PROBLEM TO WORK ON: Each line in the entries below that holds the word "letter" belongs in the answer.

DATASET RECORDS:
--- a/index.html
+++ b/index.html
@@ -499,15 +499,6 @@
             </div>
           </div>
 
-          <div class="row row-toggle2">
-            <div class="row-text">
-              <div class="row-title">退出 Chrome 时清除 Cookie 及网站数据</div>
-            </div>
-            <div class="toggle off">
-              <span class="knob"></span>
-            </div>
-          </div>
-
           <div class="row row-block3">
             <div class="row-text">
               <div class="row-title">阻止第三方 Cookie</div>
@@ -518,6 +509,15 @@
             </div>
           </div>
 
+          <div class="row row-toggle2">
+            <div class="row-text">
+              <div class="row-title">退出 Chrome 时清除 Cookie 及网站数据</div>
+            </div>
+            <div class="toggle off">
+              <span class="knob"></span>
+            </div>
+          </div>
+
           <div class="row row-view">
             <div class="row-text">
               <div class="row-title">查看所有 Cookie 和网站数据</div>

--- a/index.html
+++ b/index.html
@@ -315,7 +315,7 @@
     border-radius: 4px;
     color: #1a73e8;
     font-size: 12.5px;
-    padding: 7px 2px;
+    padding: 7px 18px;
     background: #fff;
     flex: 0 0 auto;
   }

---

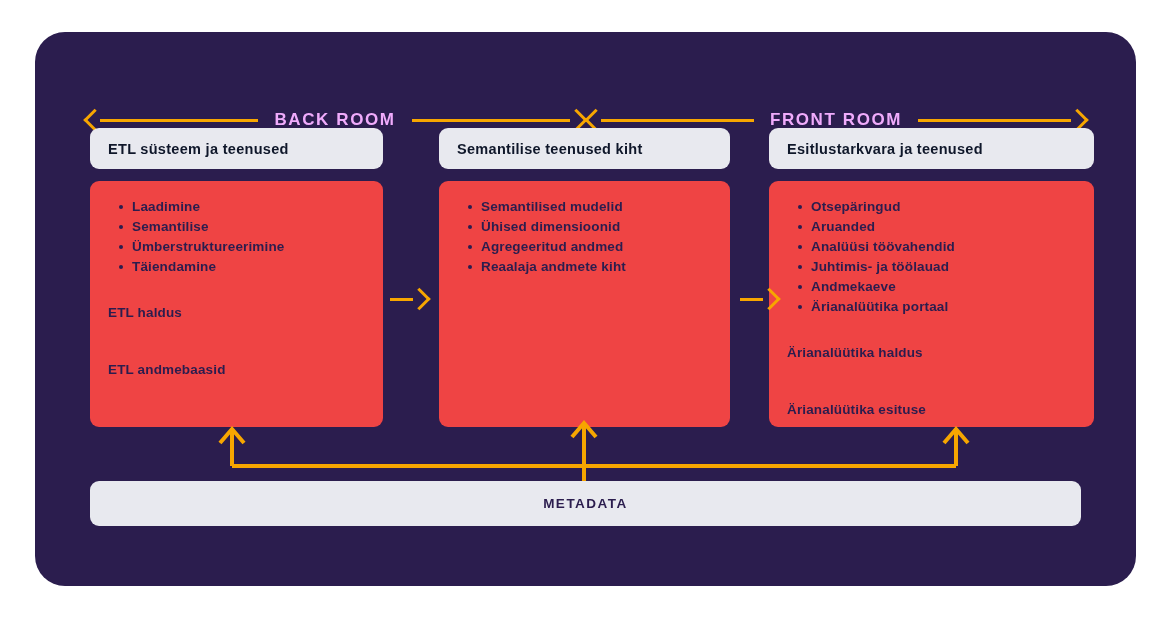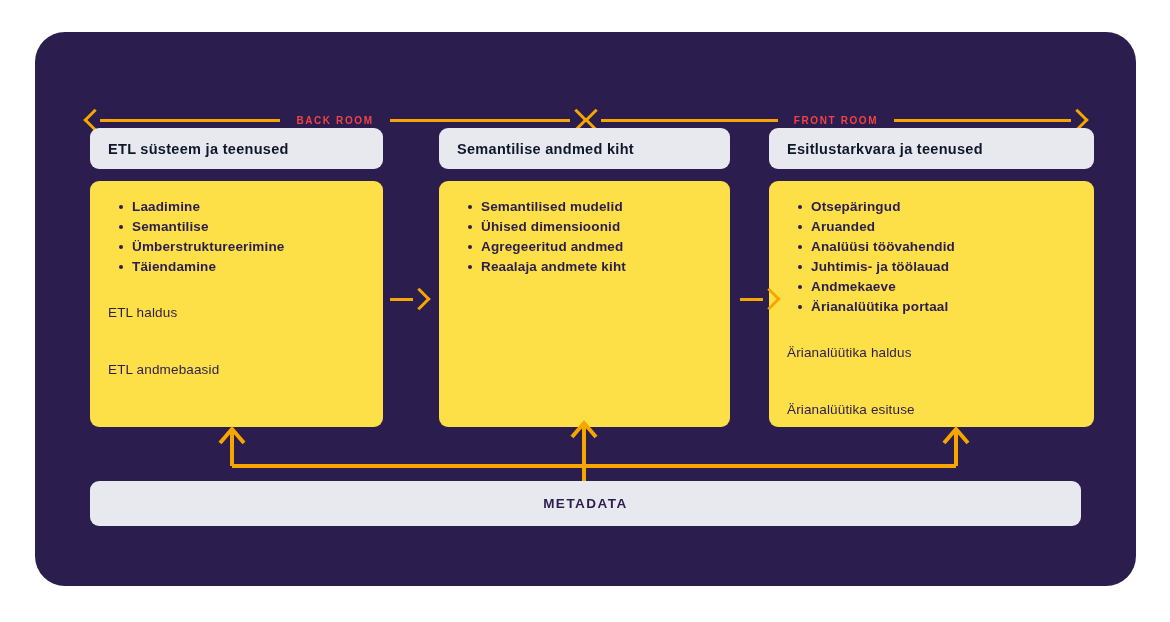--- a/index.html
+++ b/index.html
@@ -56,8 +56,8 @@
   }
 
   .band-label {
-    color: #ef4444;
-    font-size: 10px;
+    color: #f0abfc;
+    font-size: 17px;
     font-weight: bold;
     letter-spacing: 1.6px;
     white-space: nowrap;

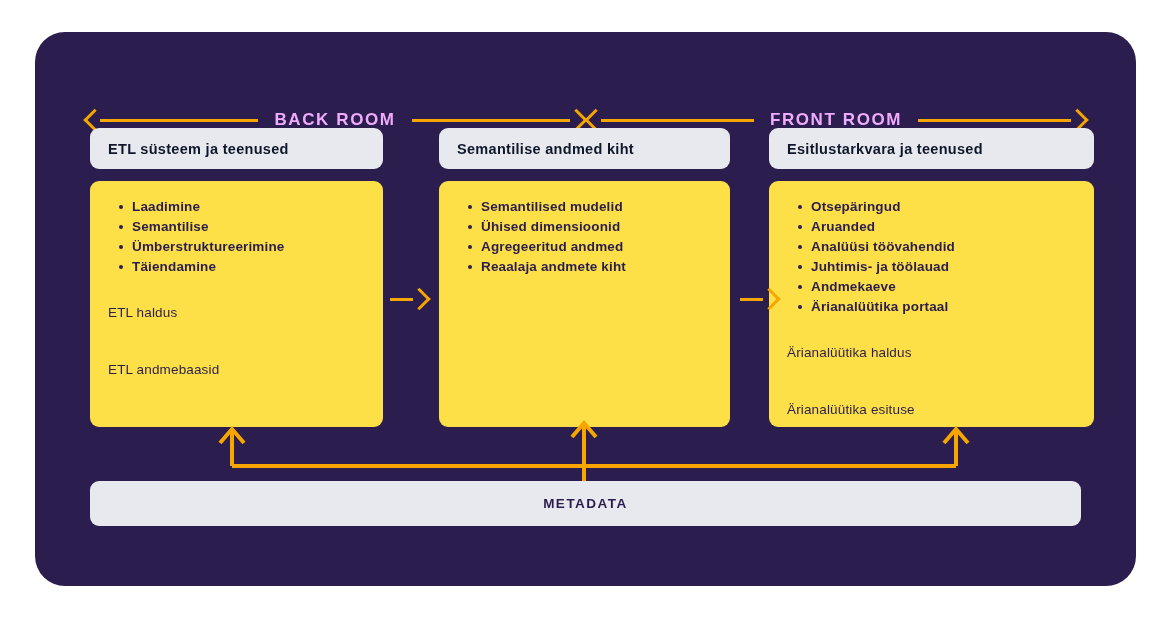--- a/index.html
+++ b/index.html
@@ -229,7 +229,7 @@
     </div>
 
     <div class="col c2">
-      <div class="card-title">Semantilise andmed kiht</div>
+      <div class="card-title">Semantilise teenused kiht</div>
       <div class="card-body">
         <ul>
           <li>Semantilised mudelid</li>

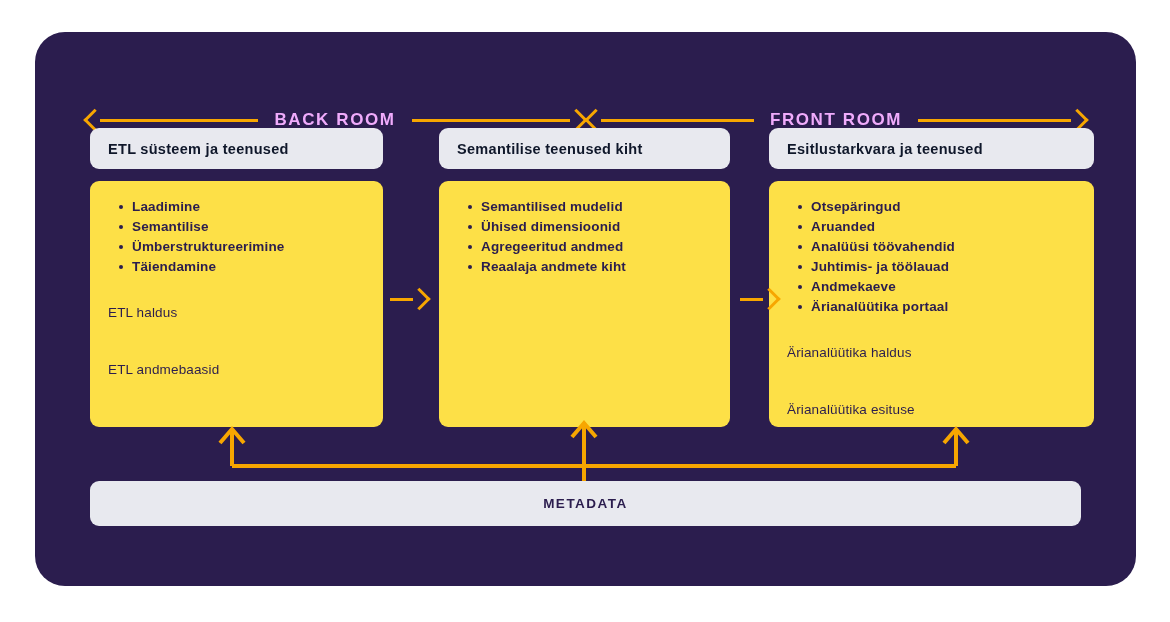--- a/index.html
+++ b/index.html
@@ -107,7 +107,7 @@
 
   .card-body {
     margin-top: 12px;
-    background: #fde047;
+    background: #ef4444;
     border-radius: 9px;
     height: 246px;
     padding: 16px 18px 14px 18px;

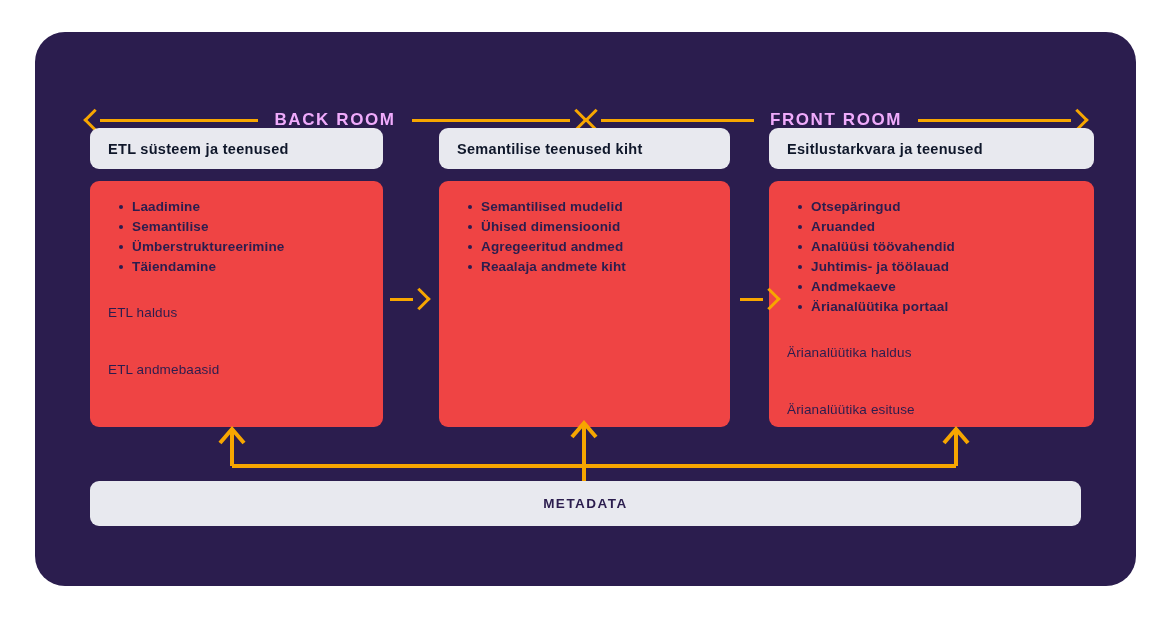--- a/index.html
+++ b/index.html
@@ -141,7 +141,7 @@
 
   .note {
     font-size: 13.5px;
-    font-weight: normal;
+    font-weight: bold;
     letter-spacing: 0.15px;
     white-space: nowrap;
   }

ANSWER SECTION:
     letter-spacing: 1.6px;
     letter-spacing: 0.15px;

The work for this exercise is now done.